**Your objective**
Could you return every record below word for word, leaving out the pictures?

**Records to process**
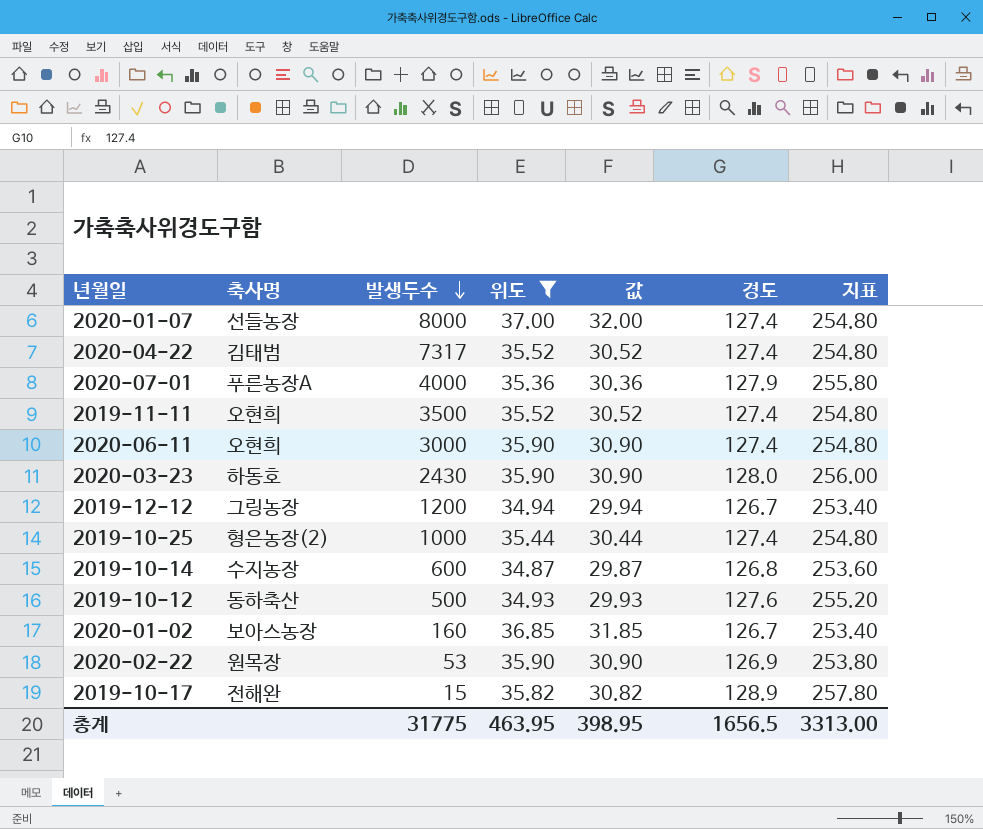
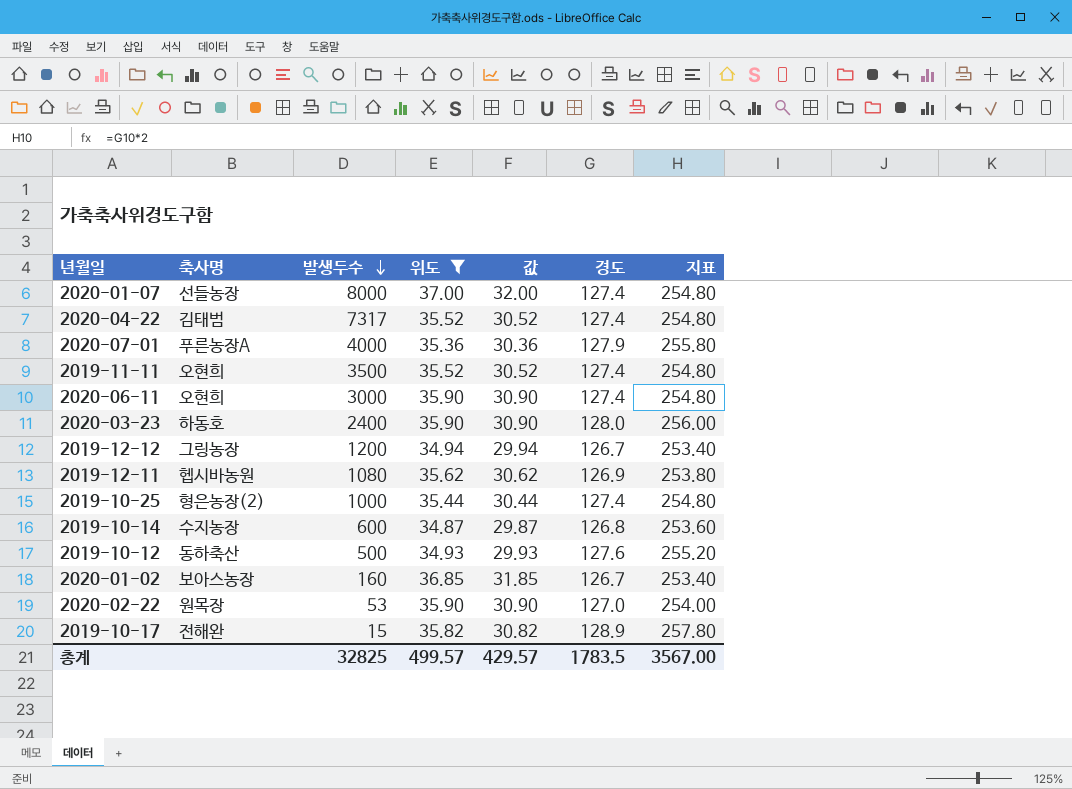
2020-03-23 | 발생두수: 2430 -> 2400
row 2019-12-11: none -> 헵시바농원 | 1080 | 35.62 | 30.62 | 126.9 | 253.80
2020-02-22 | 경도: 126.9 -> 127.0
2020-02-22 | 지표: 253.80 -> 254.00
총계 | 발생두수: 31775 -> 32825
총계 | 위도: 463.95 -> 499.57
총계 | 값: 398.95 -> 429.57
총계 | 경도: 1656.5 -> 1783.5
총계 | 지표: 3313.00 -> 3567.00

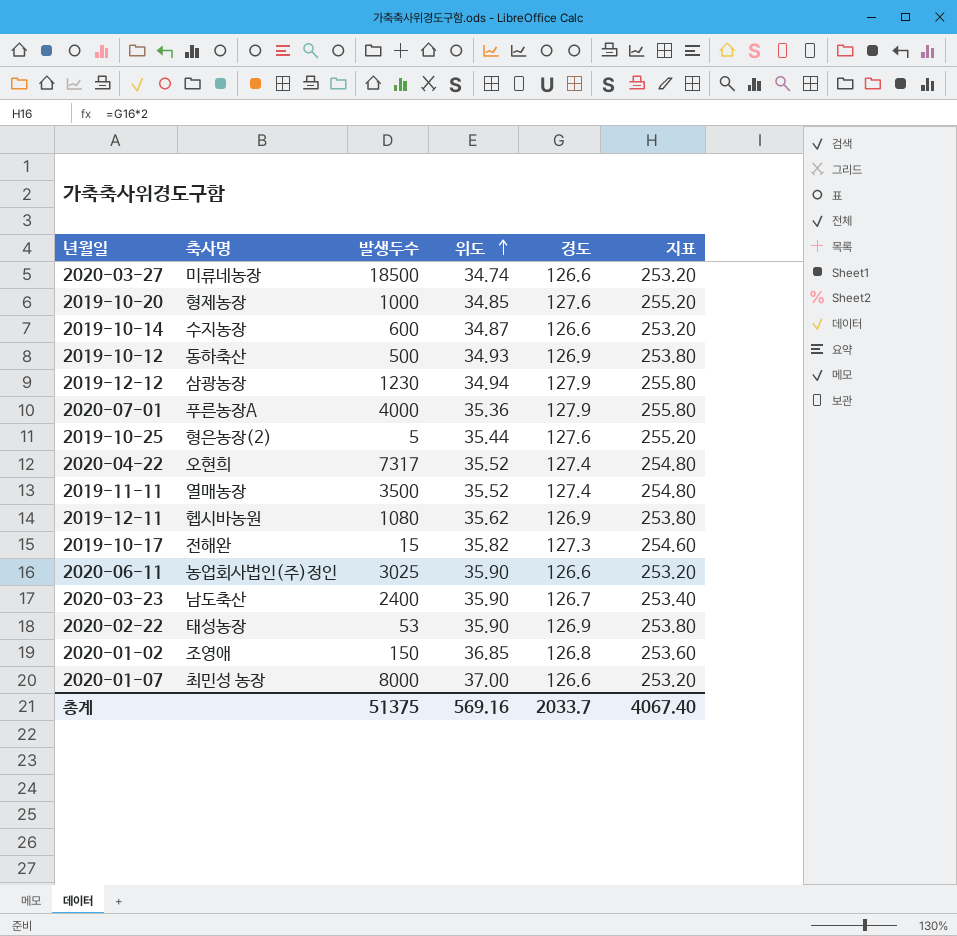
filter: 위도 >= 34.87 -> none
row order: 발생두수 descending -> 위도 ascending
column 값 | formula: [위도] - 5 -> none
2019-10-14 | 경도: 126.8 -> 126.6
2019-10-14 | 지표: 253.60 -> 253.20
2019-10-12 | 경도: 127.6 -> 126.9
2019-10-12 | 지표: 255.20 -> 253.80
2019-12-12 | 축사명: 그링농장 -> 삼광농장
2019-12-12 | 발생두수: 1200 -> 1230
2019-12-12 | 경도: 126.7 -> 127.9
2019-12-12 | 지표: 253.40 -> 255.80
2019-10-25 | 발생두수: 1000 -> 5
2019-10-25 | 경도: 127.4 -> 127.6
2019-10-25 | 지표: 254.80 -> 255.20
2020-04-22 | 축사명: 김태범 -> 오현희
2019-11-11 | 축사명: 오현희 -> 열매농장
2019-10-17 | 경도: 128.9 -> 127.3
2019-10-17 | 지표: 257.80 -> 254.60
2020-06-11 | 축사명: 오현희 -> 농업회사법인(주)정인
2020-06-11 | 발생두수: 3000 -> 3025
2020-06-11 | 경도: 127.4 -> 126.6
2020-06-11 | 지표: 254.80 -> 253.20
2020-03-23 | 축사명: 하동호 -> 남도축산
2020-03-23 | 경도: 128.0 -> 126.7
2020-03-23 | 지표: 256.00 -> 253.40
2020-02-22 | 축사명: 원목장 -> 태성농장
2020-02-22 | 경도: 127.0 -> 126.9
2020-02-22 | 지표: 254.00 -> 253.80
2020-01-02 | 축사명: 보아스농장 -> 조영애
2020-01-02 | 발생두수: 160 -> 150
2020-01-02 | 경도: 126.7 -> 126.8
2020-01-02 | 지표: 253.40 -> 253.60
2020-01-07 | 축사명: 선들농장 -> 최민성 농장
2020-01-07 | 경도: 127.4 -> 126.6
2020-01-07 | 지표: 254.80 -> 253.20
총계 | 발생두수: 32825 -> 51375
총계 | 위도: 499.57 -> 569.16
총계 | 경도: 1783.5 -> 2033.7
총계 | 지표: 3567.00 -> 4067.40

**Solution to the problem**
2020-03-23 | 발생두수: 2430 -> 2400
row 2019-12-11: none -> 헵시바농원 | 1080 | 35.62 | 30.62 | 126.9 | 253.80
2020-02-22 | 경도: 126.9 -> 127.0
2020-02-22 | 지표: 253.80 -> 254.00
총계 | 발생두수: 31775 -> 32825
총계 | 위도: 463.95 -> 499.57
총계 | 값: 398.95 -> 429.57
총계 | 경도: 1656.5 -> 1783.5
총계 | 지표: 3313.00 -> 3567.00

filter: 위도 >= 34.87 -> none
row order: 발생두수 descending -> 위도 ascending
column 값 | formula: [위도] - 5 -> none
2019-10-14 | 경도: 126.8 -> 126.6
2019-10-14 | 지표: 253.60 -> 253.20
2019-10-12 | 경도: 127.6 -> 126.9
2019-10-12 | 지표: 255.20 -> 253.80
2019-12-12 | 축사명: 그링농장 -> 삼광농장
2019-12-12 | 발생두수: 1200 -> 1230
2019-12-12 | 경도: 126.7 -> 127.9
2019-12-12 | 지표: 253.40 -> 255.80
2019-10-25 | 발생두수: 1000 -> 5
2019-10-25 | 경도: 127.4 -> 127.6
2019-10-25 | 지표: 254.80 -> 255.20
2020-04-22 | 축사명: 김태범 -> 오현희
2019-11-11 | 축사명: 오현희 -> 열매농장
2019-10-17 | 경도: 128.9 -> 127.3
2019-10-17 | 지표: 257.80 -> 254.60
2020-06-11 | 축사명: 오현희 -> 농업회사법인(주)정인
2020-06-11 | 발생두수: 3000 -> 3025
2020-06-11 | 경도: 127.4 -> 126.6
2020-06-11 | 지표: 254.80 -> 253.20
2020-03-23 | 축사명: 하동호 -> 남도축산
2020-03-23 | 경도: 128.0 -> 126.7
2020-03-23 | 지표: 256.00 -> 253.40
2020-02-22 | 축사명: 원목장 -> 태성농장
2020-02-22 | 경도: 127.0 -> 126.9
2020-02-22 | 지표: 254.00 -> 253.80
2020-01-02 | 축사명: 보아스농장 -> 조영애
2020-01-02 | 발생두수: 160 -> 150
2020-01-02 | 경도: 126.7 -> 126.8
2020-01-02 | 지표: 253.40 -> 253.60
2020-01-07 | 축사명: 선들농장 -> 최민성 농장
2020-01-07 | 경도: 127.4 -> 126.6
2020-01-07 | 지표: 254.80 -> 253.20
총계 | 발생두수: 32825 -> 51375
총계 | 위도: 499.57 -> 569.16
총계 | 경도: 1783.5 -> 2033.7
총계 | 지표: 3567.00 -> 4067.40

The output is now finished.